Performance of lp_rhs_perturbation_range


I have a JuMP model (an LP, currently solved with GLPK) for which I query shadow prices and perturbation ranges of a number of (a few thousand in a large-ish problem) constraints.

Solving the LP takes a couple of seconds. Obtaining margin information takes hundreds. Does it have to take this long, and there anything that can be done about it?

I’ve had a quick dig with the profiler, and it seems like lp_rhs_perturbation_range is the main culprit. As far as I can tell, every call to lp_rhs_perturbation_range spends a lot of its time in _std_matrix and _std_basis_status, and, it would seem that given that the only arguments to these functions are the Model, that on each call, they’re generating the same matrix and basis status.

If this is correct, would it be feasible to either call lp_rhs_perturbation_range with a vector of right-hand sides, or, perhaps to cache the results of _std_matrix and _std_basis status somewhere in the model?

Thanks in advance!


Yes, it looks like code is pretty slow. I’ve opened an issue:

What are you using the perturbation ranges for?

Thanks Oscar!

We use the shadow prices and perturbation ranges to give users messages like: “If you did some more of X, then you would get more of Y, up to N units of X”. If they’re well guided, users can do a surprising amount to relieve constraints.
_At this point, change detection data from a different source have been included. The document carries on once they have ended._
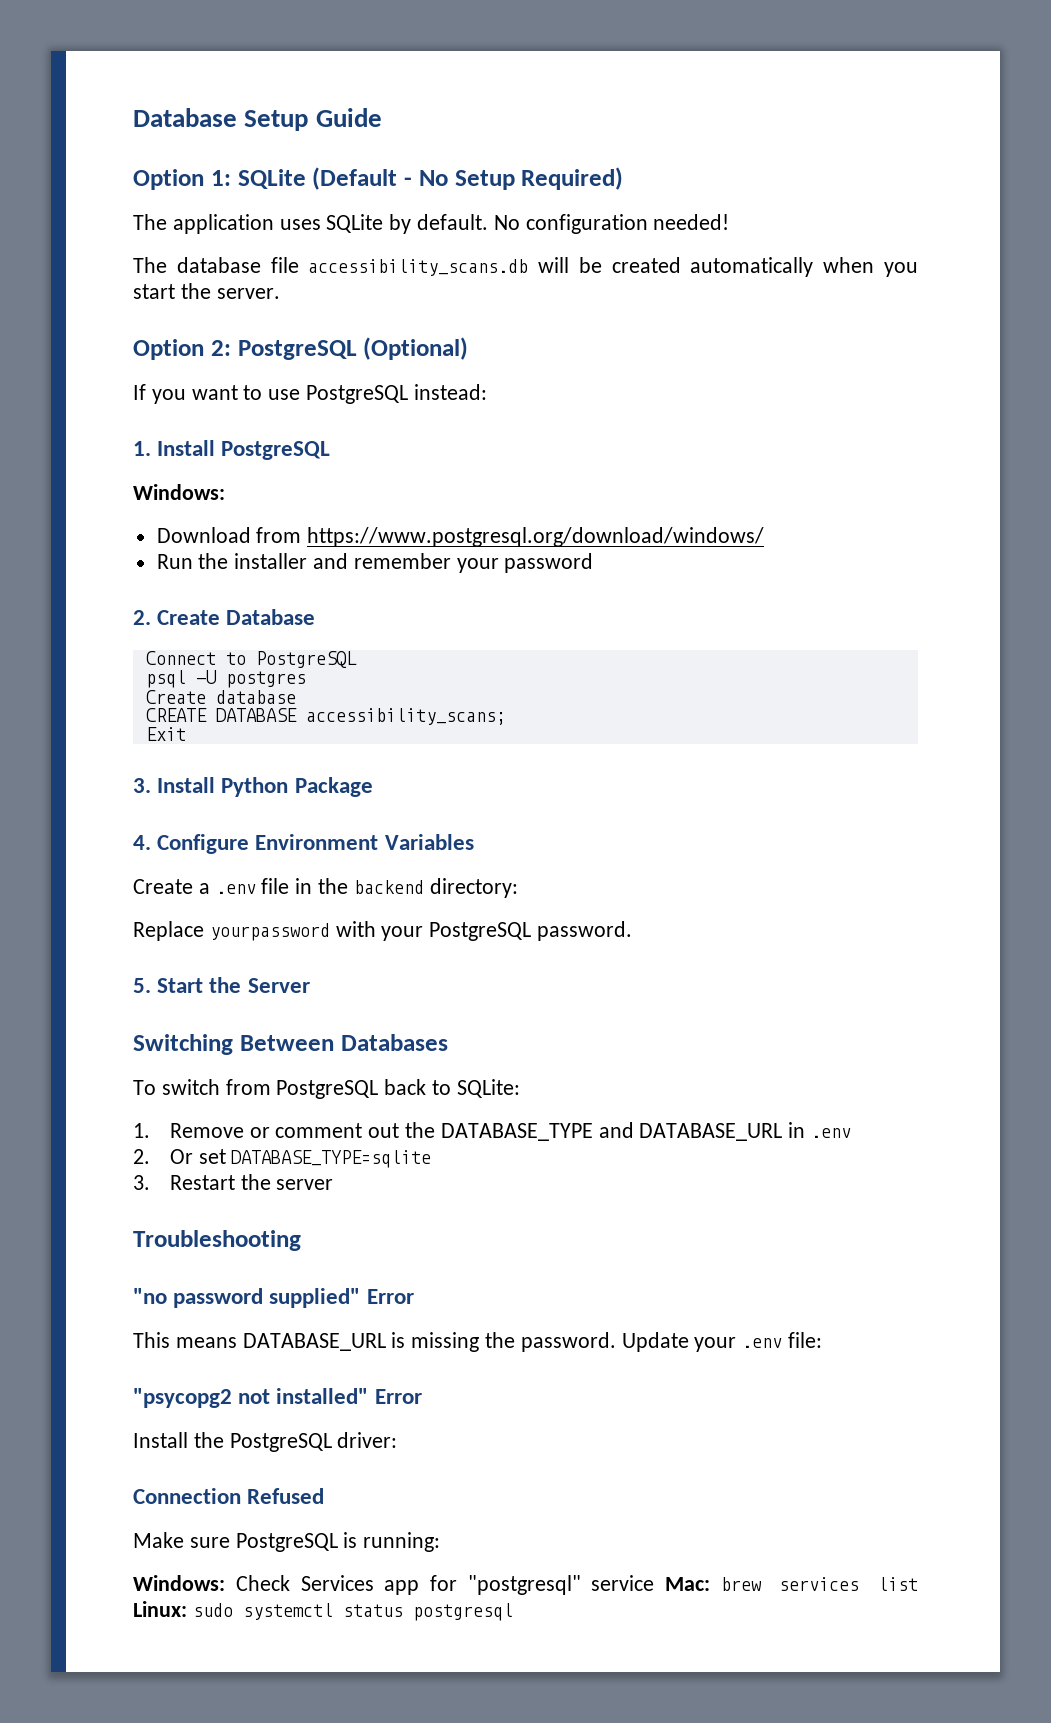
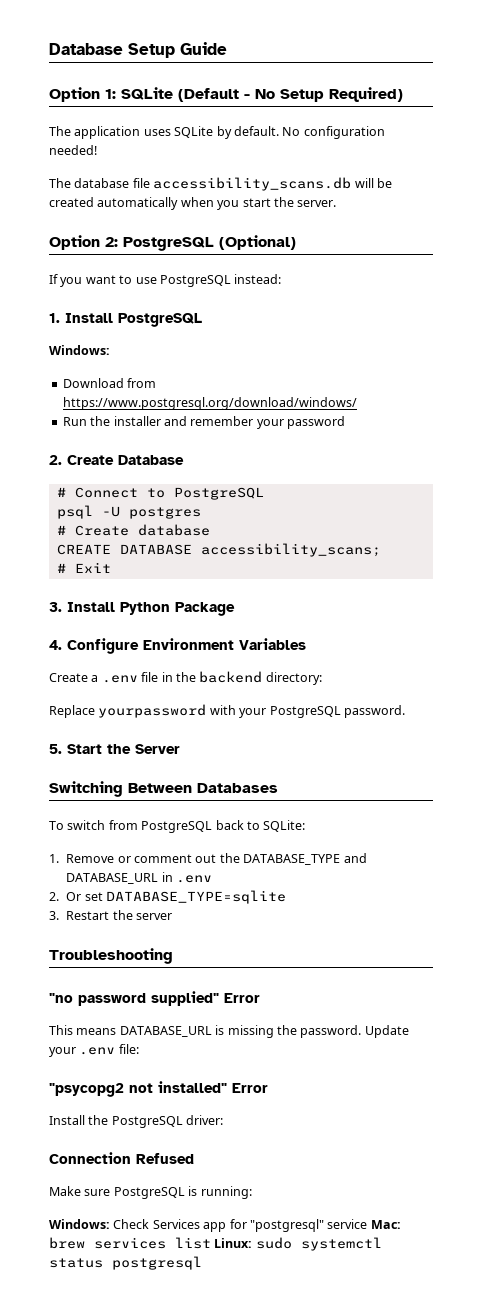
- Connect to PostgreSQL
+ # Connect to PostgreSQL
- Create database
+ # Create database
- Exit
+ # Exit

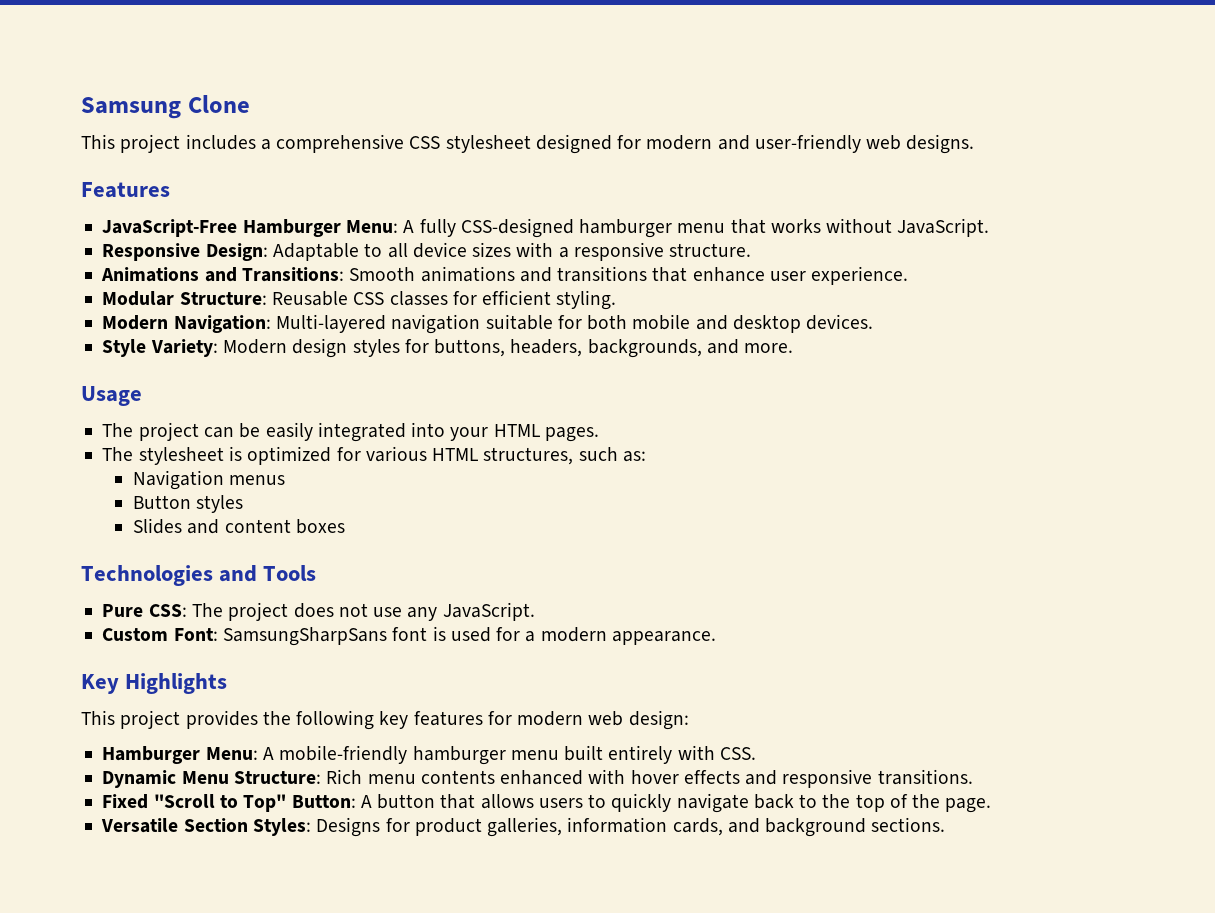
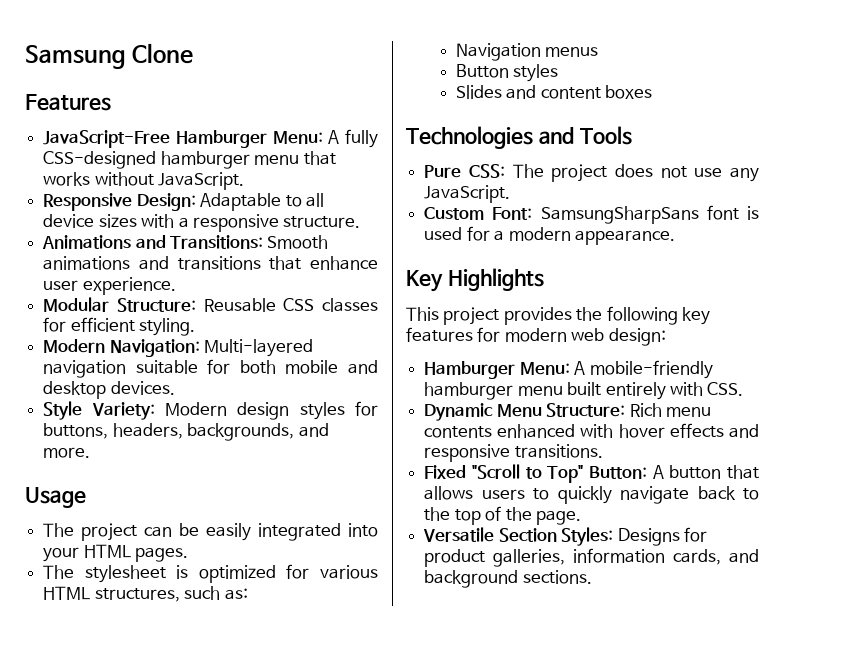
- This project includes a comprehensive CSS stylesheet designed for modern and user-friendly web designs.

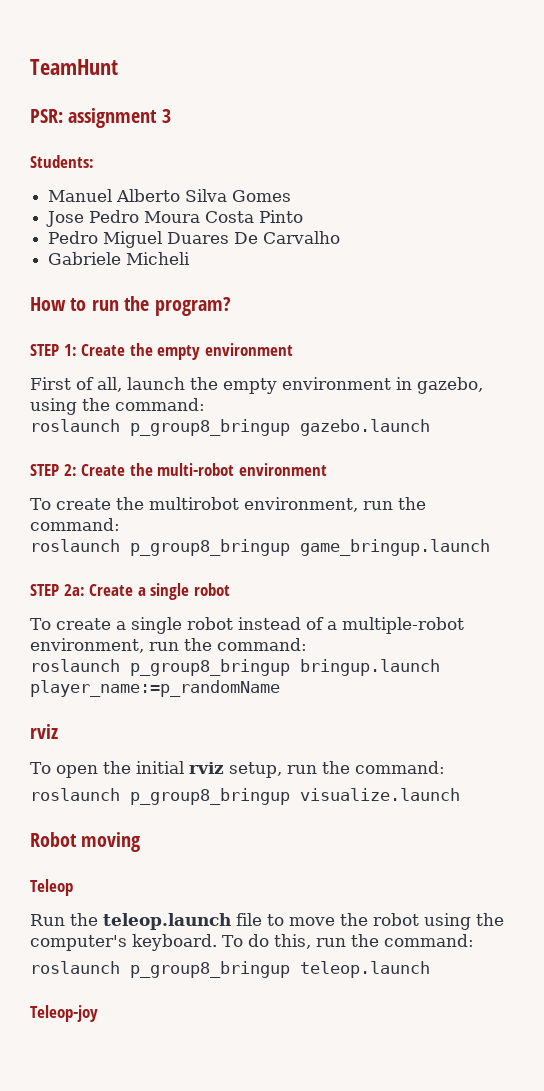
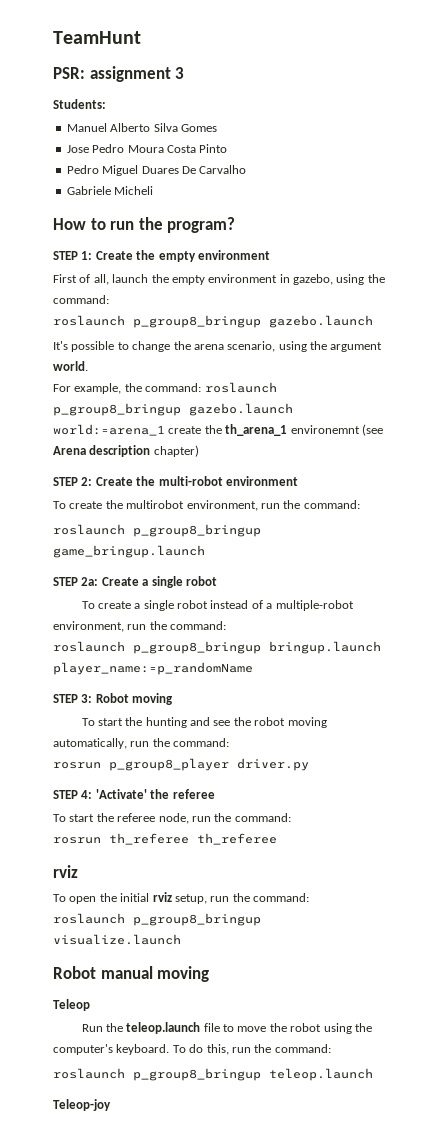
+ It's possible to change the arena scenario, using the argument world.
+ For example, the command: roslaunch p_group8_bringup gazebo.launch world:=arena_1 create the th_arena_1 environemnt (see Arena description chapter)
+ STEP 3: Robot moving
+ To start the hunting and see the robot moving automatically, run the command:
+ rosrun p_group8_player driver.py
+ STEP 4: 'Activate' the referee
+ To start the referee node, run the command:
+ rosrun th_referee th_referee
- Robot moving
+ Robot manual moving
The ranges are a nicety in the messages, so I can save time by leaving them out, or, if possible, provide them on demand later (for which I have a question about copying Models, but I’ll ask that in a separate thread).


Interesting. We were envisaging that this would only be used for small pedagogical examples, so performance wasn’t a high priority. But this use case makes a lot of sense. How important is the “up to N units of X”? Can’t you just tell them the dual?

I don’t have time to look this week (it’s the last week of the quarter), but I may have time towards the end of next week. Alternately, it probably isn’t too much work if you can spare John or someone for the engineering time. I think the way to go is just to compute the ranges once for all constraints and return a dictionary mapping constraint indices to the range, rather than doing it one-by-one for each constraint.

You’re exactly right, the range is a “nice-to-have”, rather than essential, and I’ll experiment with providing margins on demand, rather than my current, rather crude “solve the model, and find all the margins at once and keep the user waiting” process.

That said, the ranges

  • give us some confidence that the margins are worthwhile, since apparent “high-value” margins stop quite suddenly at a nearby constraint
  • give users an estimate of what kind of change to try, if the are able to make a change.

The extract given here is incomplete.